Kamal Multi Server Deployments Issue

[timwaweru]

Help needed: Load balancing Kamal deployment across multiple servers with SSL termination

I'm deploying an app to multiple EC2 servers using Kamal:

servers:
  web:
    hosts:
      - server-1
      - server-2

Kamal requires SSL to be disabled for multi-server deployments due to the limitation:

SSL is only supported on a single server, found 2 servers for role web

Current setup:

• Main domain: api.example.com (A record)
• Client domain: api.client.com (CNAME pointing to main domain)

Problem:
I need to load balance traffic between the two servers with SSL termination at the load balancer level (AWS ALB/NLB or Cloudflare).

Issues I'm facing:

1. AWS Load Balancer approach:

   • Created target group pointing to port 80 (where Kamal proxy listens)
   • Load balancer listens on port 443 with SSL certificate
   • Problem: Each domain needs its own certificate in ACM since wildcard certs (*.example.com) don't cover the CNAME setup
   • This requires manual certificate creation for each client domain, which isn't scalable

2. Cloudflare approach:

   • Trying to use Cloudflare for TLS termination
   • Unable to properly route traffic to Kamal proxy on port 80

Question: What's the best way to set up load balancing with SSL termination for this multi-tenant architecture while keeping it scalable (avoiding manual certificate management)?

[shawndewet]

It's disappointing that the Kamal team has not responded to this request for guidance (nor many other requests on this repo).

Your request for guidance is a very valid one, and surely a common scenario around which there should be some guidance in the kamal documentation. I can't answer your question in totality, but here's my 2c worth though:

I think your mention of "avoiding manual certificate management" is where your scenario is not supportable by kamal. Note the first sentence of this section in the docs:

So the fact that your app will be hosted on multiple servers means you need to do manual certificate management.

Having said that, I see the release notes of Tag 0.9.0 shows that load balancing support has been added (albeit without any guidance as to how to actually implement this). Perhaps this may be an approach to take to support your scenario?

[kevinmcconnell]

@timwaweru sorry for the slow response (and thanks for the nudge @shawndewet!). Been a bit busy on other projects so have not been replying as quickly as I'd like.

As @shawndewet says, Kamal currently only provides automatic TSL for individual hosts, and it doesn't currently load balance traffic between those hosts. So for a setup like you describe, you'd need to handle load balancing and TLS yourself. Most people doing this now are using either cloud load balancers (like you mentioned) or they use another reverse proxy as the load balancer (something like Caddy, for example) which then routes to the Kamal-deployed app servers.

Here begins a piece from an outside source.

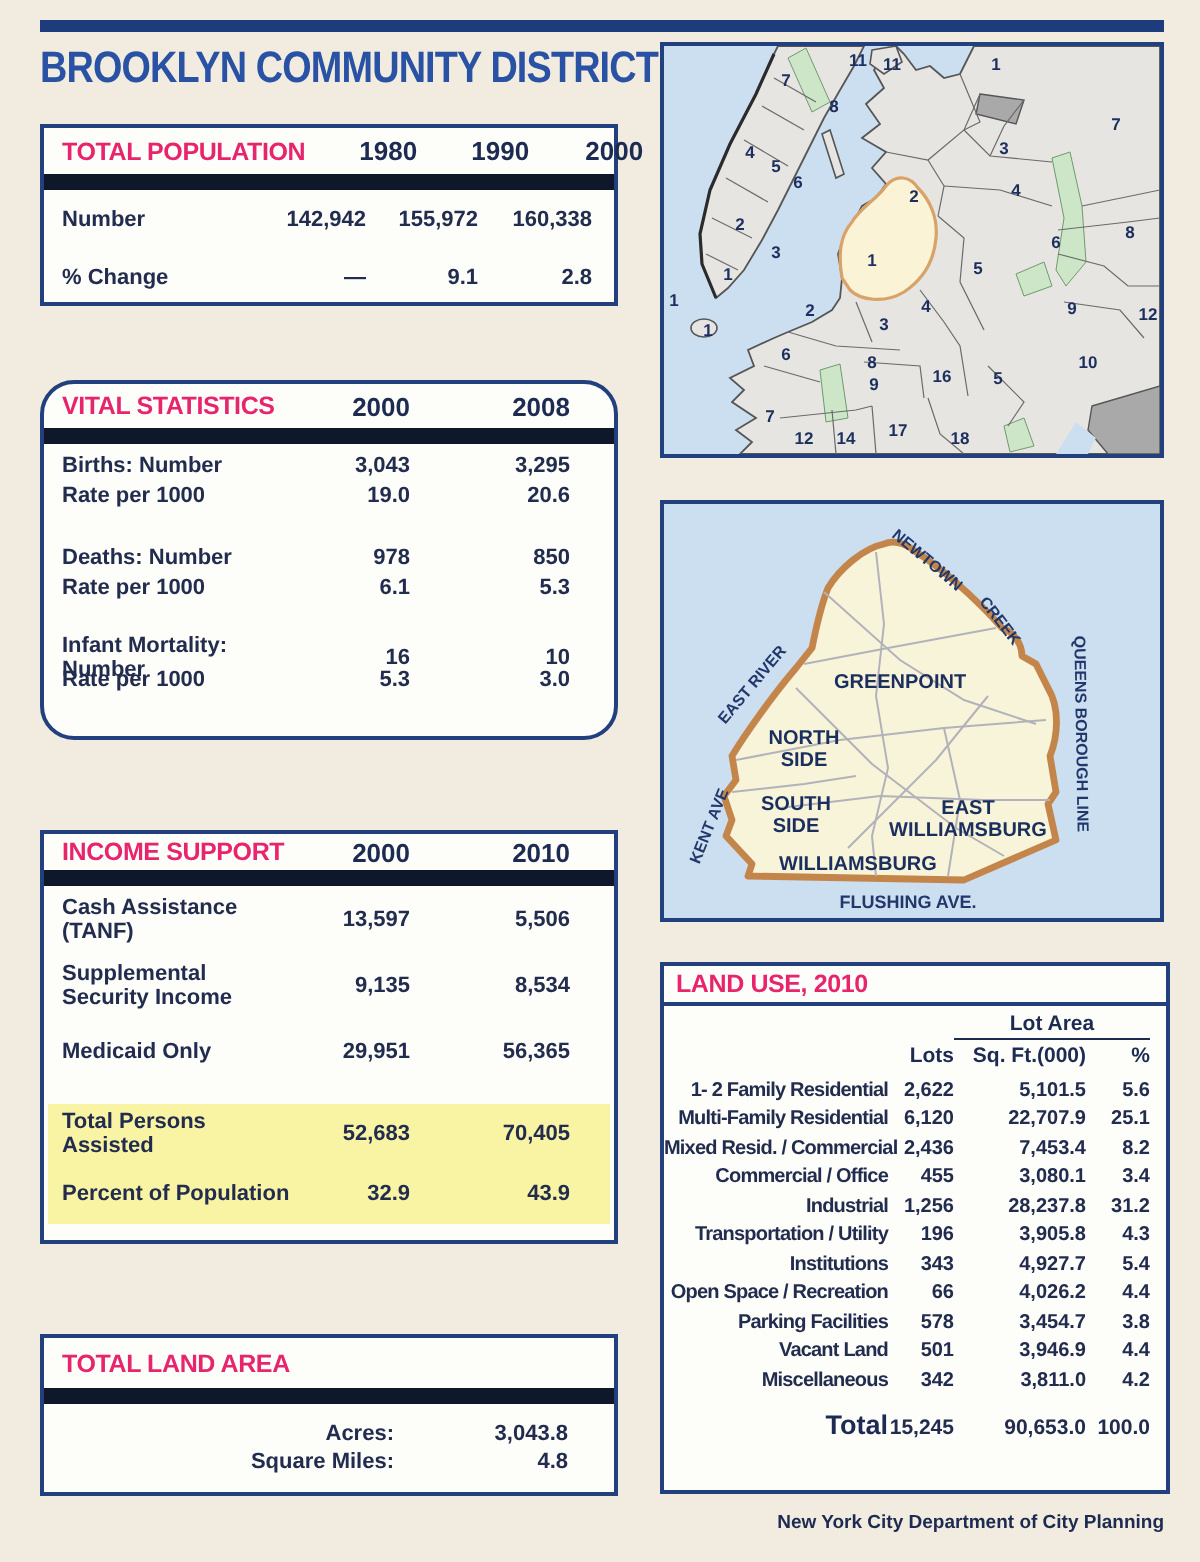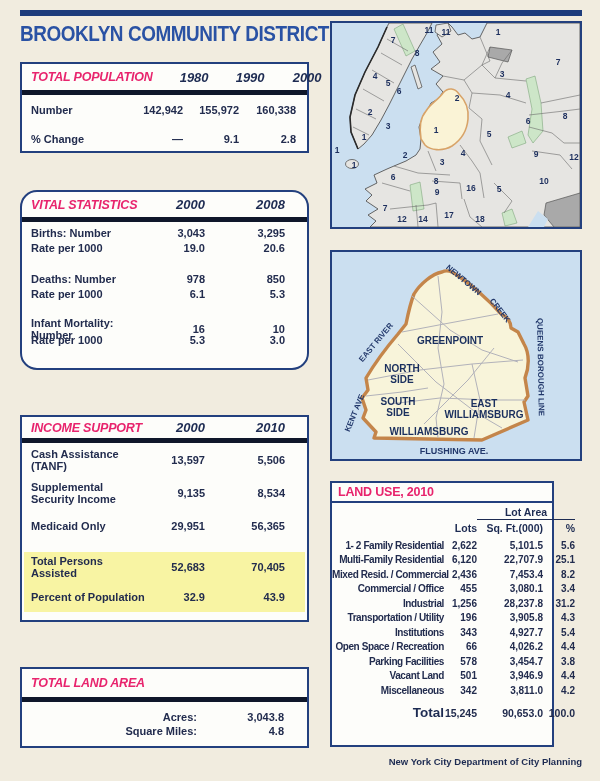"TOTAL POPULATION" .phead { border-bottom: 5px solid #0f172a -> 8px solid #0f172a; font-style: italic -> none }
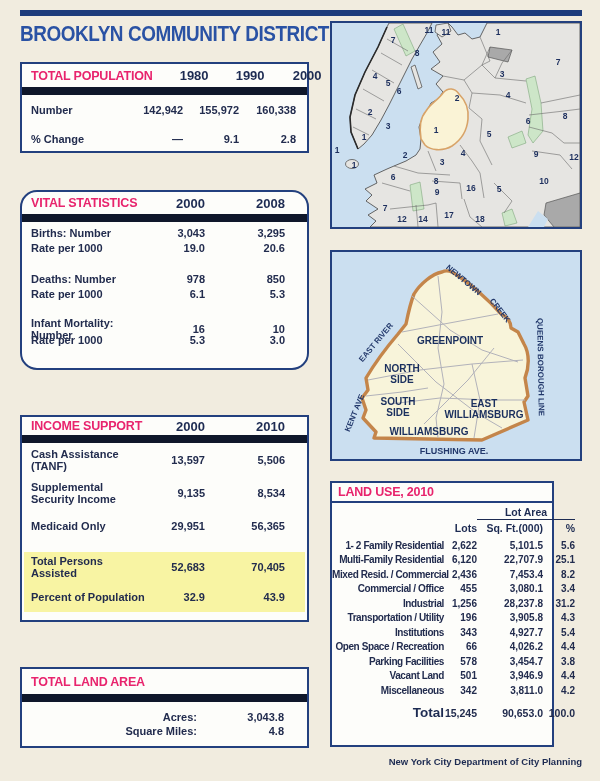"LAND USE, 2010" #landuse-panel { width: 224px -> 255px }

We will be adding load balancing support to Kamal shortly. Kamal Proxy supports it now (essentially you supply multiple --target options when calling kamal-proxy deploy, and it will load balance traffic between them) but the full integration with Kamal is still being worked on. Once that lands, there will be documentation in Kamal that explains how to use it. I don't have an exact timeframe for when this will be ready, but I'm hoping it'll be in the next Kamal release.

On-demand TLS certs are also being worked on in #63, which will automate the provisioning of new certificates if you need them on a per-tenant basis.

When those both are ready I think it'll provide exactly what you need. But until then I'm afraid you'll need to handle it in a layer in front, and then either use custom certs on the app servers, or route plain HTTP between your load balancer and the app servers. (Most people do the latter).

I'm curious what problem you ran into when routing Cloudflare to port 80, by the way?